In Abelard’s day, professors of philosophy were expected to be celibate. The two carried on their affair in secret until Heloise became pregnant. She went off to stay with Abelard’s relatives in Brittany for several months where she gave birth their son. In an attempt to smooth things over with Fulbert, Abelard tried to persuade Heloise to marry him, but Heloise said no. She had several objections: A public marriage would damage his career; a secret marriage would not satisfy Fulbert, who would still be worried about his family’s public honor; and, finally, their love did not have to be legitimized by a formal arrangement.

In her first letter to her “only love,” Heloise wrote: “A woman should realize that if she marries a rich man more readily than a poor one and desires her husband more for his possessions than for himself, she is offering herself for sale. … The name of wife may seem more sacred or more binding, but sweeter for me will always be the word mistress.”

Heloise & Abelard is a witty and finely written page-turner. Mr. Burge has a deft grasp of the time period and provides plenty of side explanations about the growth of commerce, the schedules of medieval monasteries and the details of theological controversies of the day. The author cautions that “Middle Ages” is an imprecise moniker for a complex 1,000-year period: “Abelard and Heloise saw the age in which they lived as almost bewilderingly modern, a time when new ideas and new things were changing the world at a dizzying speed. They were at the beginning of something, not the middle.”

Mr. Burge brings out the conflicts and the ideas of the age with humor and detail. Nowhere do we see this more than through the two protagonists, whose personalities emerge clearly across 900 years of history. The cantankerous Abelard. The dramatic Heloise.

Mr. Burge is respectful of the Christian belief that drove Abelard and Heloise and all the people of their age. Abelard never intended to weaken the power of God. Near the end of his life, he wrote to Heloise, “I do not wish to be a philosopher if it means conflicting with Paul, nor to be an Aristotle if it cuts me off from Christ.” He spent much of the space in their famous letters trying to get Heloise to turn her love to God, not to him. Heloise had learned from her beloved teacher that the intention of a thing was what truly mattered, and she did not feel that their love had been wrong.
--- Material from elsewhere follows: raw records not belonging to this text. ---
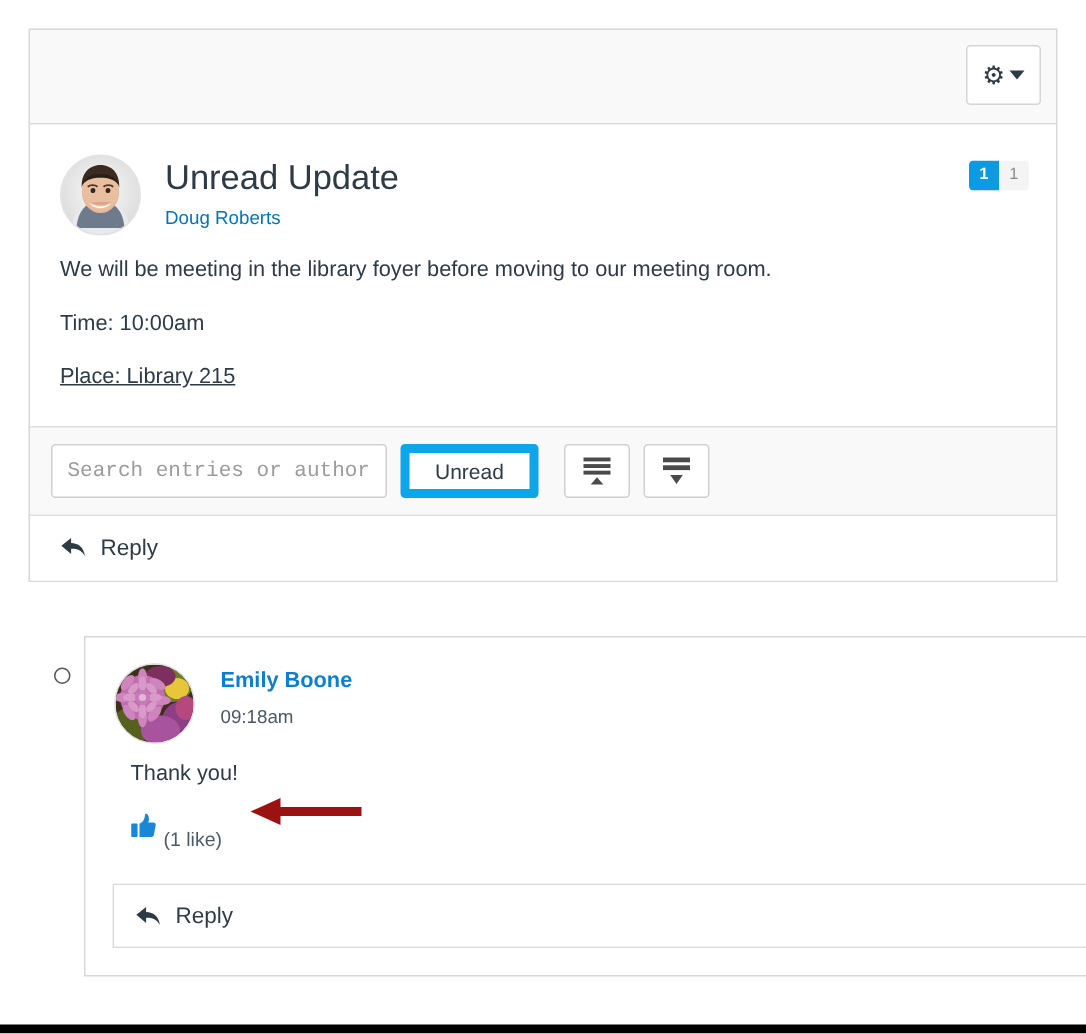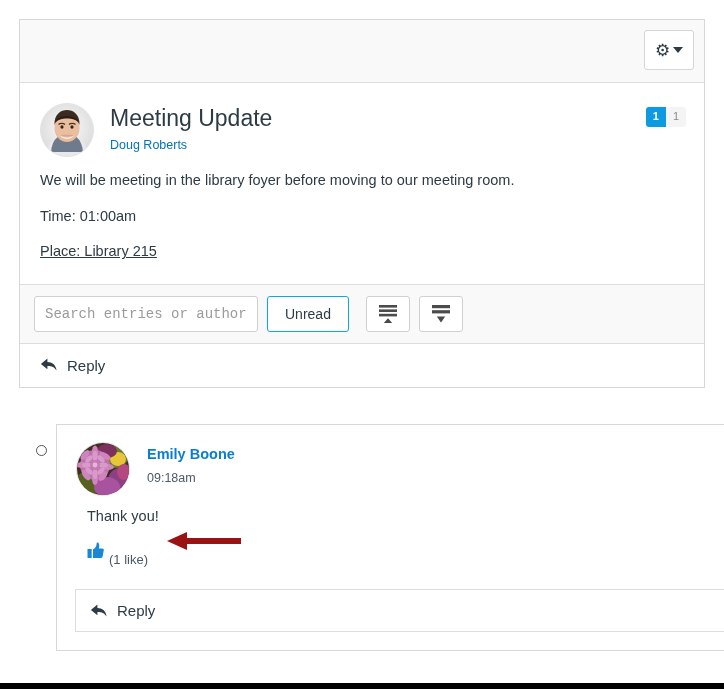--- a/index.html
+++ b/index.html
@@ -160,21 +160,21 @@
     font-size: 14px;
     font-family: Liberation Mono, monospace;
     color: #2d3b45;
     outline: none;
   }
   .search-input::placeholder { color: #9b9b9b; }
   .unread-button {
     height: 36px;
     box-sizing: border-box;
     padding: 0 17px;
-    border: 1px solid #0ea5e9;
+    border: 6px solid #0ea5e9;
     border-radius: 3px;
     background: #ffffff;
     font-size: 14px;
     font-family: "Liberation Sans", sans-serif;
     color: #2d3b45;
     cursor: pointer;
     display: flex;
     align-items: center;
   }
   .icon-button {
@@ -343,32 +343,32 @@
           <path d="M14 19 C16 14 20 12 26 12 C32 12 36 14 38 19 C35 15.5 31 14.5 26 14.5 C21 14.5 17 15.5 14 19 Z" fill="#2c1e16"></path>
           <ellipse cx="21" cy="23" rx="1.6" ry="1.7" fill="#2f2620"></ellipse>
           <ellipse cx="31" cy="23" rx="1.6" ry="1.7" fill="#2f2620"></ellipse>
           <path d="M17.5 20.5 C19 19 22.5 19 24 20.5" stroke="#4a3426" stroke-width="1.2" fill="none"></path>
           <path d="M28 20.5 C29.5 19 33 19 34.5 20.5" stroke="#4a3426" stroke-width="1.2" fill="none"></path>
           <path d="M19 31 C22 34.5 30 34.5 33 31 C31 36 21 36 19 31 Z" fill="#ffffff"></path>
           <path d="M19 31 C22 30.5 30 30.5 33 31 C30 33 22 33 19 31 Z" fill="#cf8d7f" opacity="0.55"></path>
         </svg>
       </div>
       <div class="head-text">
-        <h1 class="topic-title">Meeting Update</h1>
+        <h1 class="topic-title">Unread Update</h1>
         <a class="topic-author">Doug Roberts</a>
       </div>
       <div class="badges">
         <span class="badge-unread">1</span>
         <span class="badge-total">1</span>
       </div>
     </div>
 
     <div class="topic-body">
       <p>We will be meeting in the library foyer before moving to our meeting room.</p>
-      <p>Time: 01:00am</p>
+      <p>Time: 10:00am</p>
       <p>Place: Library 215</p>
     </div>
 
     <div class="filter-bar">
       <input class="search-input" type="text" placeholder="Search entries or author" style="">
       <button class="unread-button">Unread</button>
       <div class="icon-button">
         <svg width="22" height="20" viewBox="0 0 22 20" aria-hidden="true">
           <rect x="2" y="1" width="18" height="2.6" fill="#4b4b4b"></rect>
           <rect x="2" y="5.4" width="18" height="2.6" fill="#4b4b4b"></rect>

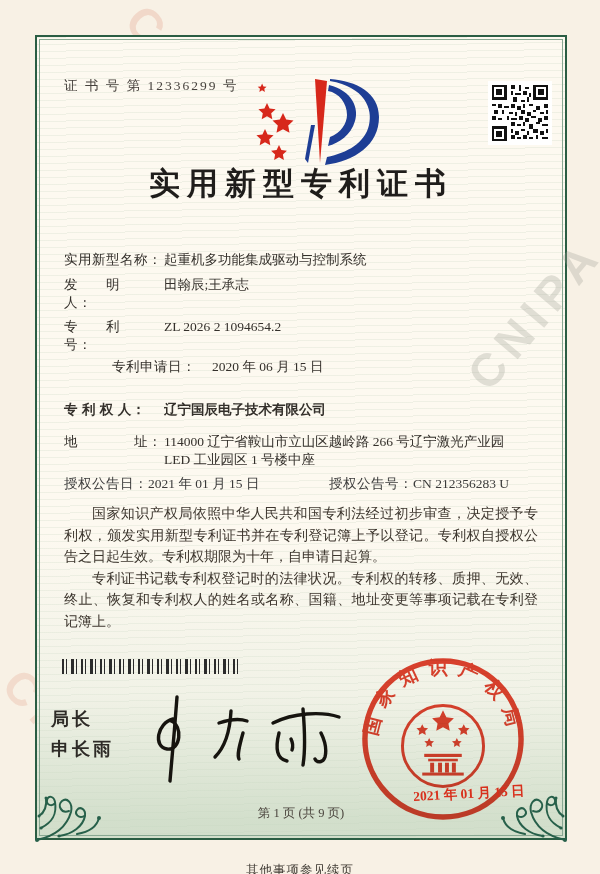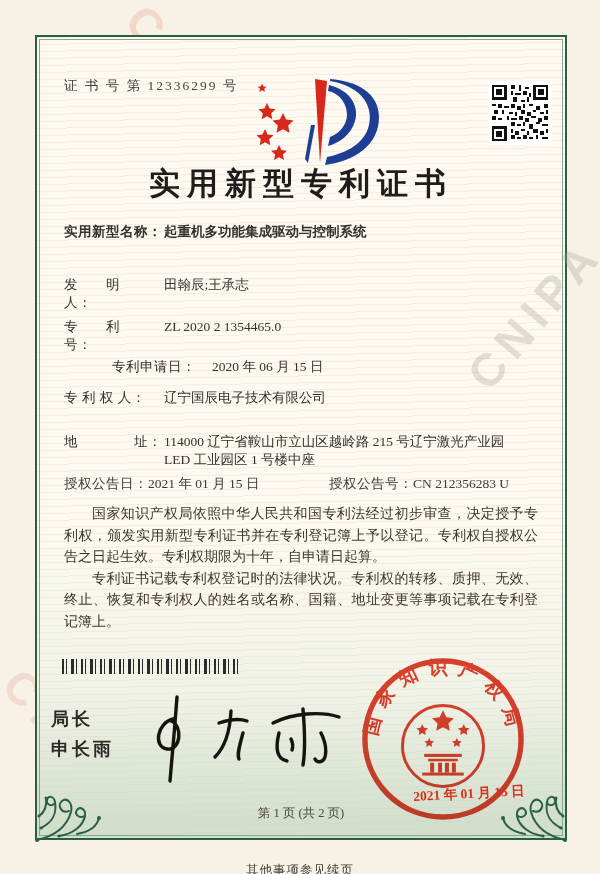--- a/index.html
+++ b/index.html
@@ -165,37 +165,37 @@
       </g>
       <g fill="#1e3e95">
         <path d="M99 8 C 134 14 142 36 138 52 C 134 70 116 80 96 84 L 94 92 C 124 88 148 72 148 44 C 148 20 126 8 99 6 Z"></path>
         <path d="M98 12 C 122 18 128 36 124 48 C 120 62 108 70 97 73 L 99 64 C 110 60 116 50 116 42 C 116 30 108 20 97 18 Z"></path>
         <polygon points="80,52 84,52 77,90 74,86"></polygon>
       </g>
     </svg>
 
     <div class="abs title">实用新型专利证书</div>
 
-    <div class="abs row" style="top:186px;font-weight:bold;">
+    <div class="abs row" style="top:214px;">
       <span class="flabel">实用新型名称：</span><span class="fvalue">起重机多功能集成驱动与控制系统</span>
     </div>
     <div class="abs row" style="top:239px;">
       <span class="flabel">发　　明　　人：</span><span class="fvalue">田翰辰;王承志</span>
     </div>
     <div class="abs row" style="top:281px;">
-      <span class="flabel">专　　利　　号：</span><span class="fvalue">ZL 2020 2 1354465.0</span>
+      <span class="flabel">专　　利　　号：</span><span class="fvalue">ZL 2026 2 1094654.2</span>
     </div>
     <div class="abs row" style="top:321px;margin-left:48px;">
       <span class="flabel">专利申请日：</span><span class="fvalue">2020 年 06 月 15 日</span>
     </div>
-    <div class="abs row" style="top:352px;">
+    <div class="abs row" style="top:364px;font-weight:bold;">
       <span class="flabel">专 利 权 人：</span><span class="fvalue">辽宁国辰电子技术有限公司</span>
     </div>
     <div class="abs row" style="top:396px;">
-      <span class="flabel">地　　　　址：</span><span class="fvalue"><span style="display:block;">114000 辽宁省鞍山市立山区越岭路 215 号辽宁激光产业园</span><span style="display:block;">LED 工业园区 1 号楼中座</span></span>
+      <span class="flabel">地　　　　址：</span><span class="fvalue"><span style="display:block;">114000 辽宁省鞍山市立山区越岭路 266 号辽宁激光产业园</span><span style="display:block;">LED 工业园区 1 号楼中座</span></span>
     </div>
 
     <div class="abs grant-left">
       <span class="glabel">授权公告日：</span><span>2021 年 01 月 15 日</span>
     </div>
     <div class="abs grant-right">
       <span class="glabel">授权公告号：</span><span>CN 212356283 U</span>
     </div>
 
     <div class="abs paras">
@@ -240,21 +240,21 @@
         <rect x="70" y="105" width="30" height="2.6"></rect>
         <rect x="72" y="109" width="4" height="10"></rect>
         <rect x="80" y="109" width="4" height="10"></rect>
         <rect x="87" y="109" width="4" height="10"></rect>
         <rect x="94" y="109" width="4" height="10"></rect>
         <rect x="64" y="119" width="42" height="3"></rect>
       </g>
     </svg>
     <div class="abs seal-date">2021 年 01 月 15 日</div>
 
-    <div class="abs page-no">第 1 页 (共 2 页)</div>
+    <div class="abs page-no">第 1 页 (共 9 页)</div>
 
     <svg class="abs flourish bl" viewBox="0 0 74 74">
       <g fill="none" stroke="#27604a" stroke-width="2" stroke-linecap="round">
         <path d="M4 70 C 22 66 34 56 38 42 C 40 33 34 27 29 31 C 24 35 28 44 36 41"></path>
         <path d="M8 58 C 20 52 24 44 22 32 C 21 26 15 25 14 30 C 13 35 19 37 22 33"></path>
         <path d="M26 66 C 40 64 50 56 52 46 C 53 39 47 36 44 40 C 41 44 46 49 51 46"></path>
         <path d="M44 64 C 56 62 64 56 66 48"></path>
         <path d="M6 46 C 12 42 14 36 13 28"></path>
       </g>
       <g fill="#27604a">

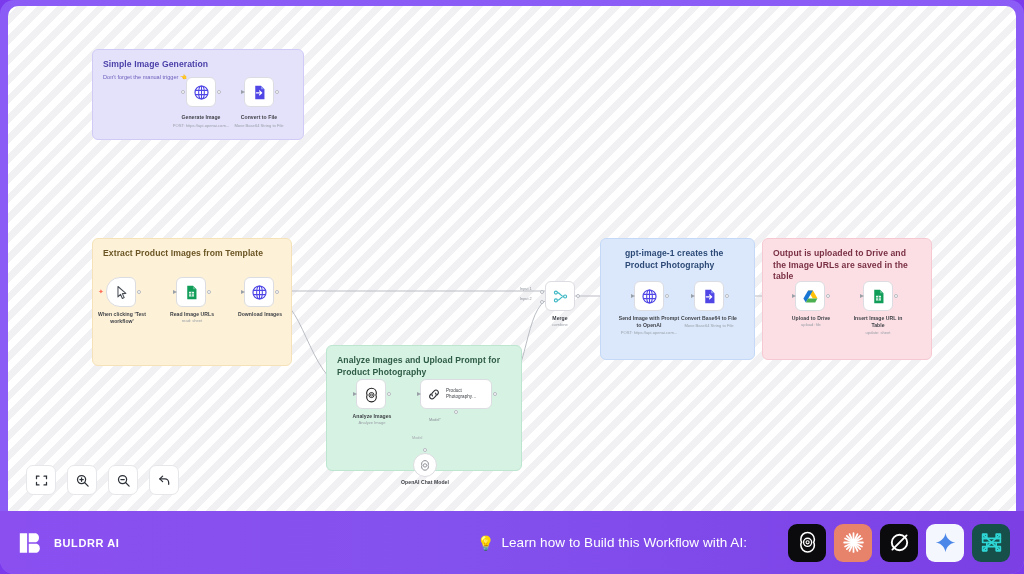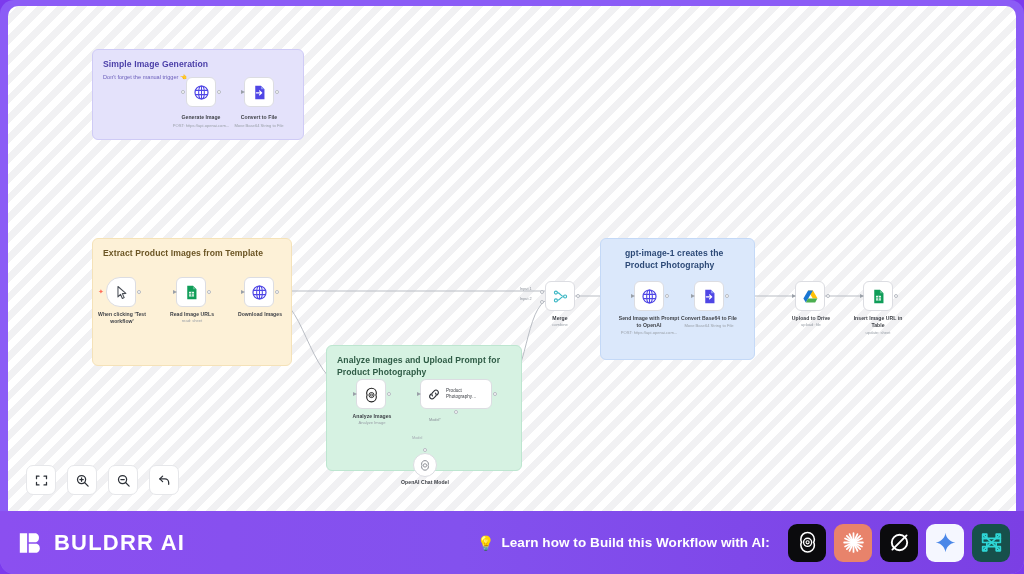--- a/index.html
+++ b/index.html
@@ -215,35 +215,35 @@
   }
   .brand {
     display: flex;
     align-items: center;
     gap: 9px;
     margin-left: 19px;
   }
   .brand-mark { width: 26px; height: 26px; }
   .brand-name {
     color: #ffffff;
-    font-size: 22px;
+    font-size: 11px;
     font-weight: bold;
     letter-spacing: .055em;
   }
   .banner-center {
     position: absolute;
     left: 477px;
     display: flex;
     align-items: center;
     gap: 7px;
   }
   .banner-text {
     color: #ffffff;
     font-size: 13.5px;
-    font-weight: bold;
+    font-weight: normal;
     letter-spacing: .005em;
   }
   .bulb { font-size: 14px; line-height: 1; }
 
   .logos {
     position: absolute;
     right: 14px;
     display: flex;
     gap: 8px;
   }
@@ -444,20 +444,23 @@
       <span class="port right"></span>
       <svg class="node-icon" viewBox="0 0 24 24">
         <path d="M6,2.5 h8 l5,5 v14 h-13 z" fill="#4f46e5"></path>
         <path d="M14,2.5 v5 h5 z" fill="#8b93f2"></path>
         <path d="M7.5,12.5 h6.5 M12,9.6 l3.2,2.9 -3.2,2.9" stroke="#ffffff" stroke-width="1.6" fill="none" stroke-linecap="round" stroke-linejoin="round"></path>
       </svg>
     </div>
     <div class="node-label" style="left:672px; top:309px; width:58px;">Convert Base64 to File</div>
     <div class="node-sublabel" style="left:666px; top:317px; width:70px;">Move Base64 String to File</div>
 
+    <div class="note note-pink" style="left:754px; top:232px; width:170px; height:122px;">
+      <div class="note-title">Output is uploaded to Drive and the Image URLs are saved in the table</div>
+    </div>
 
     <div class="node" style="left:787px; top:275px;">
       <span class="arrow-in"></span>
       <span class="port right"></span>
       <svg class="node-icon" viewBox="0 0 24 24">
         <path d="M8.6,3.5 h6.8 l6.6,11.4 h-6.8 z" fill="#ffc107"></path>
         <path d="M8.6,3.5 L2,14.9 l3.4,5.6 L15.4,3.5 z" fill="#1976d2"></path>
         <path d="M5.4,20.5 h13.2 l3,-5.6 H8.6 z" fill="#4caf50"></path>
       </svg>
     </div>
Mr. Burge writes, “A 21st-century Westerner, mentally putting herself in Heloise’s situation, might be tempted to find another way to resolve the inner conflict. She might feel that it was medieval society that was at fault, that its emphasis on religion was an intolerable fettering of the human spirit. … This is not the story of a woman who considered herself repressed by an authoritarian church. Heloise was, like all those around her, a believer.”

Benedictine Sr. Antonia Ryan is an NCR staff writer.